I recently finished reading Bloomability by Sharon Creech. In it, one of her characters tells
the story of two prisoners sharing a cell that has a small window. One prisoner
looks out the window and says, “What a lot of dirt,” while the other looks out
the same window and says, “What a lot of sky.”
As the story illustrates, everyone is different. My
murder mystery has two point-of-view characters—a female detective and the
victim’s daughter. Each needs her own distinctive character and voice. So how
do I accomplish that?
The two POV characters have different educational and family
backgrounds, and that plays into it. So do their individual interests and
personalities and the way they react to stress. But even more important is to
give them different speech patterns and dialogue quirks.

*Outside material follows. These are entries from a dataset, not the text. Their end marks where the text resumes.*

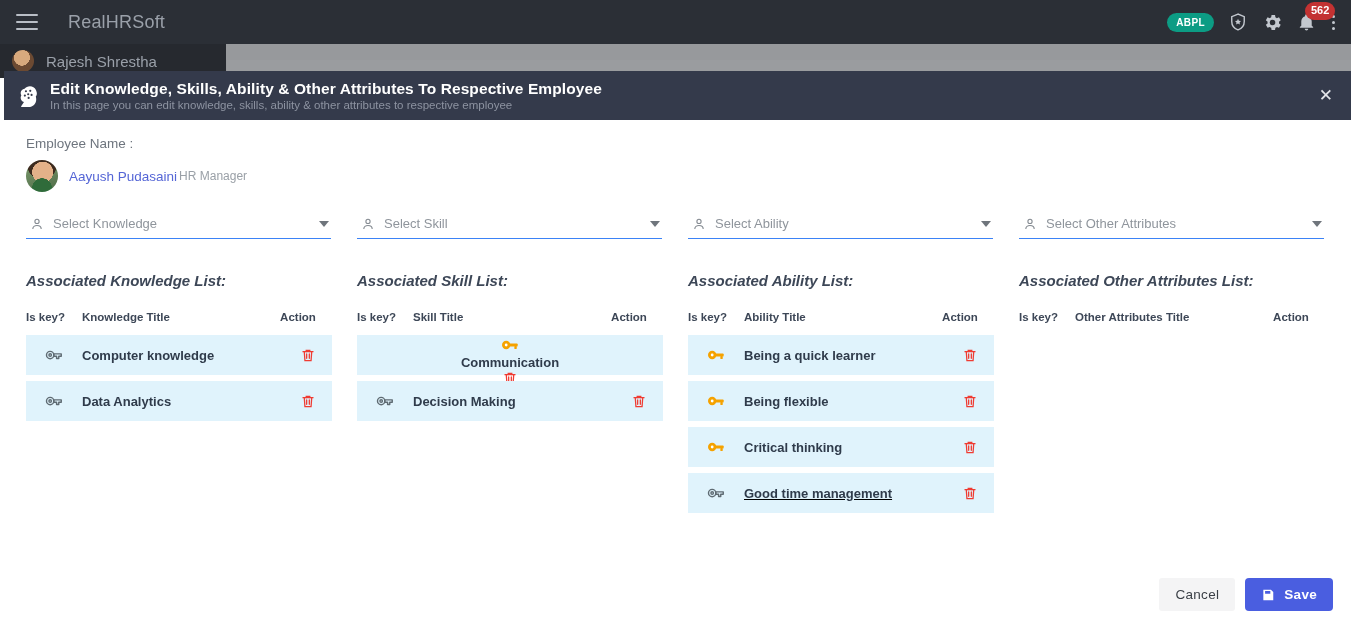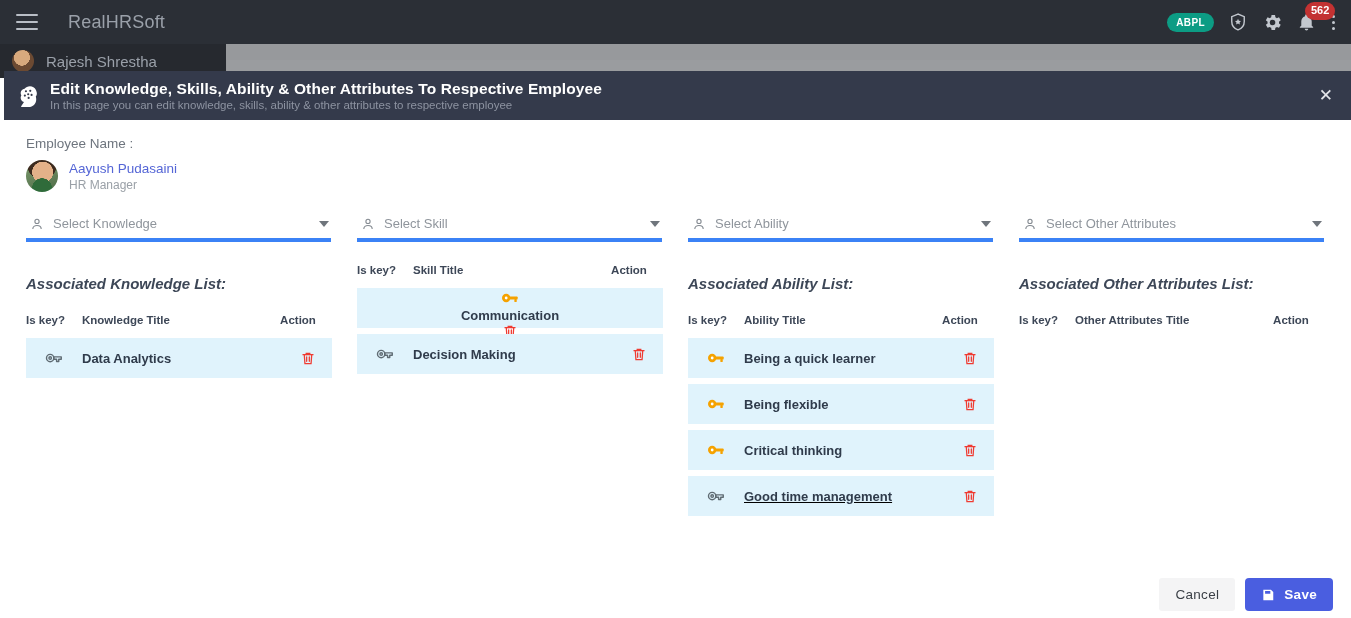--- a/index.html
+++ b/index.html
@@ -217,21 +217,21 @@
   .emp-avatar {
     width: 32px; height: 32px;
     border-radius: 50%;
     flex: none;
     background:
       radial-gradient(circle at 50% 88%, #2f6b3a 0 30%, rgba(0,0,0,0) 31%),
       radial-gradient(circle at 52% 38%, #e3b189 0 40%, rgba(0,0,0,0) 41%),
       radial-gradient(circle at 50% 16%, #3c2a1e 0 46%, rgba(0,0,0,0) 47%),
       linear-gradient(160deg, #7d9b6e, #4e6b47);
   }
-  .emp-info { display: flex; flex-direction: column; gap: 2px; }
+  .emp-info { display: flex; flex-direction: row; gap: 2px; }
   .emp-name {
     font-size: 13.5px;
     color: #5566d6;
     cursor: pointer;
   }
   .emp-role {
     font-size: 12px;
     color: #9aa0a7;
   }
 
@@ -240,21 +240,21 @@
     display: flex;
     margin-top: 24px;
   }
   .col { width: 331px; flex: none; padding-right: 26px; }
 
   
   .select-field {
     display: flex;
     align-items: center;
     gap: 9px;
-    border-bottom: 4px solid #3b82f6;
+    border-bottom: 1px solid #3b82f6;
     padding: 0 2px 7px 4px;
     cursor: pointer;
   }
   .select-icon { color: #848a91; display: flex; flex: none; }
   .select-placeholder {
     font-size: 13px;
     color: #8f959c;
     flex: 1;
     white-space: nowrap;
   }
@@ -465,20 +465,38 @@
             </div>
             <div class="tbl-rows">
                 <div class="tbl-row" style="background: rgb(224, 243, 252);">
                   <div class="td-key">
                     <svg class="key-icon" width="20" height="20" viewBox="0 0 24 24" fill="none" stroke="#5f6b73" stroke-width="1.7" stroke-linejoin="round">
                       <circle cx="7.4" cy="12" r="4.4"></circle>
                       <circle cx="7.4" cy="12" r="1.5"></circle>
                       <path d="M11.7 10.6h9v2.8h-3v2.7h-2.6v-2.7h-3.4z"></path>
                     </svg>
                   </div>
+                  <div class="td-title">Computer knowledge</div>
+                  <div class="td-action">
+                    <svg class="trash-icon" width="16" height="17" viewBox="0 0 24 24" fill="none" stroke="#ef3b32" stroke-width="1.9" stroke-linecap="round">
+                      <path d="M4.5 6.2h15"></path>
+                      <path d="M9.3 6.2V4.3h5.4v1.9"></path>
+                      <path d="M6.4 6.2l1 13.4h9.2l1-13.4"></path>
+                      <path d="M10 9.6v6.6M14 9.6v6.6"></path>
+                    </svg>
+                  </div>
+                </div>
+                <div class="tbl-row" style="background: rgb(224, 243, 252);">
+                  <div class="td-key">
+                    <svg class="key-icon" width="20" height="20" viewBox="0 0 24 24" fill="none" stroke="#5f6b73" stroke-width="1.7" stroke-linejoin="round">
+                      <circle cx="7.4" cy="12" r="4.4"></circle>
+                      <circle cx="7.4" cy="12" r="1.5"></circle>
+                      <path d="M11.7 10.6h9v2.8h-3v2.7h-2.6v-2.7h-3.4z"></path>
+                    </svg>
+                  </div>
                   <div class="td-title">Data Analytics</div>
                   <div class="td-action">
                     <svg class="trash-icon" width="16" height="17" viewBox="0 0 24 24" fill="none" stroke="#ef3b32" stroke-width="1.9" stroke-linecap="round">
                       <path d="M4.5 6.2h15"></path>
                       <path d="M9.3 6.2V4.3h5.4v1.9"></path>
                       <path d="M6.4 6.2l1 13.4h9.2l1-13.4"></path>
                       <path d="M10 9.6v6.6M14 9.6v6.6"></path>
                     </svg>
                   </div>
                 </div>
@@ -491,20 +509,21 @@
             <span class="select-icon">
               <svg width="14" height="14" viewBox="0 0 24 24" fill="none" stroke="currentColor" stroke-width="1.9">
                 <circle cx="12" cy="7.5" r="3.6"></circle>
                   <path d="M4.8 20.5c0-3.7 3.2-6 7.2-6s7.2 2.3 7.2 6"></path>
               </svg>
             </span>
             <span class="select-placeholder">Select Skill</span>
             <span class="caret"></span>
           </div>
 
+          <div class="list-title">Associated Skill List:</div>
 
           <div class="tbl">
             <div class="tbl-head">
               <div class="th-key">Is key?</div>
               <div class="th-title">Skill Title</div>
               <div class="th-action">Action</div>
             </div>
             <div class="tbl-rows">
                 <div class="tbl-row" style="background: rgb(224, 243, 252); flex-direction: column;">
                   <div class="td-key">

For example, the victim’s daughter is a college student whose mother
was a lawyer, while the detective and her parents all have high school
educations. Since the daughter is better educated and grew up with an eloquent
mother, her dialogue and thoughts contain higher-level language. She uses metaphors
and a more advanced vocabulary than the detective, who tends to use simple,
direct sentences. But their adherence to grammar rules are not what you might
expect. Since the daughter is comfortable with her use of language and status
in life, she doesn’t feel bound to the traditional grammar rules. Instead, she uses
some sentence fragments and often starts sentences with “and” and “but.” The
detective, on the other hand, is very conscious of her lower class and wants to
appear as educated as possible, so she follows traditional grammar rules unless
strong emotion takes over.
The ultimate goal is to create characters so distinct that a reader can
open the book in the middle of a chapter and, without any context clues, know
whose POV it is in.
But making sure I get there is hard work.
__________
I took the photo in February on one of the Iles du Salut in French
Guiana, which was the site of a famous French prison opened in 1852.